The True Story.

J’ai cette musique dans la tête…

J’ai l’impression de me connaître, de me comprendre.
De saisir cette musique intérieure qui joue en moi.
L’impression de pouvoir anticiper les notes de musique qui vont suivre, comme un pianiste qui possède son instrument, qui ne fait qu’un avec son piano.

Et pourtant, au fil de mouvements de vie, de situations, d’instants.
Je sens les notes de cette musique intérieure changées, bougées, évoluées.
Et parfois, je ne reconnais plus cette musique.

Est-ce la mienne ? Est-ce que ces tessitures, ce mélange de sons aigus et graves sont les miens ?

J’ai cette musique dans le coeur…

Il y a ces nouveaux sons qui émanent du fond de mes tripes, parfaitement équilibrés et justes.
Comme une mélodie travaillée et composée depuis des années par l’artiste.
D’une manière innée, d’une oreille impulsive et naturelle qui a toujours su.
Quand ces notes remontent, elles sont frappantes. Elles mouillent mes yeux, font danser mes lèvres et activent mon cœur.

Les notes d’une musique qui sonne juste. Qui fait déclic. Qui anime et rend puissante.
Parce que ces notes représentent mon feu intérieur, ma passion, Moi.
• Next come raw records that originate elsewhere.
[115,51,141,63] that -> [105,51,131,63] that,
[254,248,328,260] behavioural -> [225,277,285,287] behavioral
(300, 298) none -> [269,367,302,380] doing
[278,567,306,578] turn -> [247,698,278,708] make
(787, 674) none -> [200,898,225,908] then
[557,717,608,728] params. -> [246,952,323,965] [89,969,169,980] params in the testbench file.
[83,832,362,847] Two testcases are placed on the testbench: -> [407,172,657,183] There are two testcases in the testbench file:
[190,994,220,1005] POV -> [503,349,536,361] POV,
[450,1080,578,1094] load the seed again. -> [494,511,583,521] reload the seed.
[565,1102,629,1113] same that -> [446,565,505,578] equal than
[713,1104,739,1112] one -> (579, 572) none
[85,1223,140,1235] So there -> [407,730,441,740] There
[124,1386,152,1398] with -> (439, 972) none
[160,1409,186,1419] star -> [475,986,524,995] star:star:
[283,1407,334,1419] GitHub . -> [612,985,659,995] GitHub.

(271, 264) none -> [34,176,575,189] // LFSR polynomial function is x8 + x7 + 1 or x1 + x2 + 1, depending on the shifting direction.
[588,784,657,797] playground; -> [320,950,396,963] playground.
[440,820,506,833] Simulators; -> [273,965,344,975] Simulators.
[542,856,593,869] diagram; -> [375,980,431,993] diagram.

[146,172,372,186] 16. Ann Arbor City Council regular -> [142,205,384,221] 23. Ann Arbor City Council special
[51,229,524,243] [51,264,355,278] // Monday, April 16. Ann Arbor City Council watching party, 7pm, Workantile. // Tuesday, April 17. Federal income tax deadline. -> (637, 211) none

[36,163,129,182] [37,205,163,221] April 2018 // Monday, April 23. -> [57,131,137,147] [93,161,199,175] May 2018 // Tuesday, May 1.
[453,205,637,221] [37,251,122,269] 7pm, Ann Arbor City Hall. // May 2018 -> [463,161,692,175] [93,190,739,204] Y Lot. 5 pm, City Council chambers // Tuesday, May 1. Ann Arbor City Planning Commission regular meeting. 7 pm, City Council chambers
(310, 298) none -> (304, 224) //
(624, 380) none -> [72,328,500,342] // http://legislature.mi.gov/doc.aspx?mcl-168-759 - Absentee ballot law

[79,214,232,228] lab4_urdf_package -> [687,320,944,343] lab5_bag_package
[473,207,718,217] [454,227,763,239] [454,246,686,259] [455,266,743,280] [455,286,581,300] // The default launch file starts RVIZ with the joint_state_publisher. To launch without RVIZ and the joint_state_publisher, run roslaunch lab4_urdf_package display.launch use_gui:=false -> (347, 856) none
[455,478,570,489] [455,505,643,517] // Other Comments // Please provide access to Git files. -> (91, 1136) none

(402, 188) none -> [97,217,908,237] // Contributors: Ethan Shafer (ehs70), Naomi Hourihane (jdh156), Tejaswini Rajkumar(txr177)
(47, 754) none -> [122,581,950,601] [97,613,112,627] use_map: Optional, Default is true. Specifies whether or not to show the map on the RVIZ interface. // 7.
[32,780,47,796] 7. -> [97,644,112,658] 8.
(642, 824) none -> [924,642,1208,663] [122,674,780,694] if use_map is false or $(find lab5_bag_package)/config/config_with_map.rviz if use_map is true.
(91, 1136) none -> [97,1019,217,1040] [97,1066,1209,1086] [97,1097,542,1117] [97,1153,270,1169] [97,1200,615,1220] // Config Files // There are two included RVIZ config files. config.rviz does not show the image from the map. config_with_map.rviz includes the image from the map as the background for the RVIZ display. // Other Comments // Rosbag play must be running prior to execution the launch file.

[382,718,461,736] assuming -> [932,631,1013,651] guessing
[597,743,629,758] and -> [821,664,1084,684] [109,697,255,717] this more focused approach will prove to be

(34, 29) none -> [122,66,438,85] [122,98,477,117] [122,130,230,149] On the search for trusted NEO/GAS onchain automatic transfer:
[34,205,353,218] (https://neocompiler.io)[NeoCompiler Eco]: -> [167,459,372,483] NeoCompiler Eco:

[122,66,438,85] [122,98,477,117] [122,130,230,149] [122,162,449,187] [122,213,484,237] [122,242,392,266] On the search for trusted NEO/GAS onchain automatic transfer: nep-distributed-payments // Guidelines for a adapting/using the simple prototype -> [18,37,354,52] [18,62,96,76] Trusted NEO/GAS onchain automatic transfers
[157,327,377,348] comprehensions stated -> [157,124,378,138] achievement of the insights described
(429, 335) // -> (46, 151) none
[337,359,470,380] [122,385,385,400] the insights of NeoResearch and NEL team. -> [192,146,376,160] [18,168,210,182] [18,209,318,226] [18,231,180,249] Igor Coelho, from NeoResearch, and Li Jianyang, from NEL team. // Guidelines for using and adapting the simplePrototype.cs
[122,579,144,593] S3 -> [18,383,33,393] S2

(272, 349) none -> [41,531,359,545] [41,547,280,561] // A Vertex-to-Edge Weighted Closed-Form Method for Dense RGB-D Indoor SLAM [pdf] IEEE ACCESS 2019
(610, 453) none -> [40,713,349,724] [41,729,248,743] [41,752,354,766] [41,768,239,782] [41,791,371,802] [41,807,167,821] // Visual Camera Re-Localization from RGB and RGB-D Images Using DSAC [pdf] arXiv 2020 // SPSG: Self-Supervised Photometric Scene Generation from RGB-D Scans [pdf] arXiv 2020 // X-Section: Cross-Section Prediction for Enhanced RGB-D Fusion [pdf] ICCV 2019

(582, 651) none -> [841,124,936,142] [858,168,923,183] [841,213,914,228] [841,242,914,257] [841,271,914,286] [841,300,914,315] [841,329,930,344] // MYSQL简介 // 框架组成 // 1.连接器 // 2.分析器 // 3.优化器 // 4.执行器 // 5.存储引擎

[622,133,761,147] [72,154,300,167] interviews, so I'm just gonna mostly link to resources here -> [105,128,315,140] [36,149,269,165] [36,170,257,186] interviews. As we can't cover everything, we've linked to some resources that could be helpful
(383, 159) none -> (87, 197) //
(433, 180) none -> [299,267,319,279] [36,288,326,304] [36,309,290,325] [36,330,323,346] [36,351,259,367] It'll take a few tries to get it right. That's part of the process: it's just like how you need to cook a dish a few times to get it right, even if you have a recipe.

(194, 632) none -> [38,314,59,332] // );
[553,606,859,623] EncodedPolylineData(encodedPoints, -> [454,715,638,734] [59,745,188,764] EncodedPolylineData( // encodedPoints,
J’ai cette musique dans le corps…

Et, il y a aussi les musiques qui me coupent de moi-même.
Comme si je refusais de ressentir cette mélodie, d’accepter que cette mélodie soit la mienne aujourd’hui, peut-être encore demain et les jours qui suivront.
Cette mélodie qui nous colle à la peau tout en ayant l’impression de ne plus être dans notre peau.

Les notes qui désarçonnent.
Les notes qui viennent nous percuter et nous ramènent à une autre réalité : il y a encore des parties de moi, des choses de moi, que je n’ai pas expérimentées et que je ne (re)connais pas.

Cette musique…

Un rythme intérieur qui oscille entre la puissance du classique. Le percutant du rock. La séduction du R’n’B. La joie du Pop. La nostalgie du Blues. L’envie de hurler du métal. Le transcendant des musiques à hautes fréquences.

Un rythme que je n’arrive pas toujours à suivre et à cerner.

Un rythme qui me donne parfois confiance et me donne envie de chanter à tue-tête : « I’m single ladies, ohohoh ohohoh ohoho.»

Un rythme qui parfois me prend de court et vient sonner à ma porte avec des accords mineurs sans que je n’aie convoquée qui que ce soit.

Un rythme qui parfois me tétanise et me déstabilise : who I am ??

Ma musique…

Je crois que je suis loin d’avoir toutes mes partitions.
Et je ne peux pas toujours devancer les notes sur mon clavier.

Et parfois, ça me fait peur, je me fais peur.
Parfois, je me demande qui pourrait me cerner si moi-même je n’y arrive pas toujours ?
Qui pourrait comprendre ces notes, ces sons, si j’ai moi-même du mal à les comprendre et les saisir ?
Parfois, j’ai mal d’être moi et mal de jouer ce récital.

Et en d’autres temps, je me sens chanceuse d’avoir plus d’une corde à ma harpe.
Et de n’avoir pas encore découvert tous les sons que peuvent émettre ces cordes.
Je me chanceuse et impatiente de découvrir tout ce que je peux vibrer, dégager, créer, (faire) ressentir.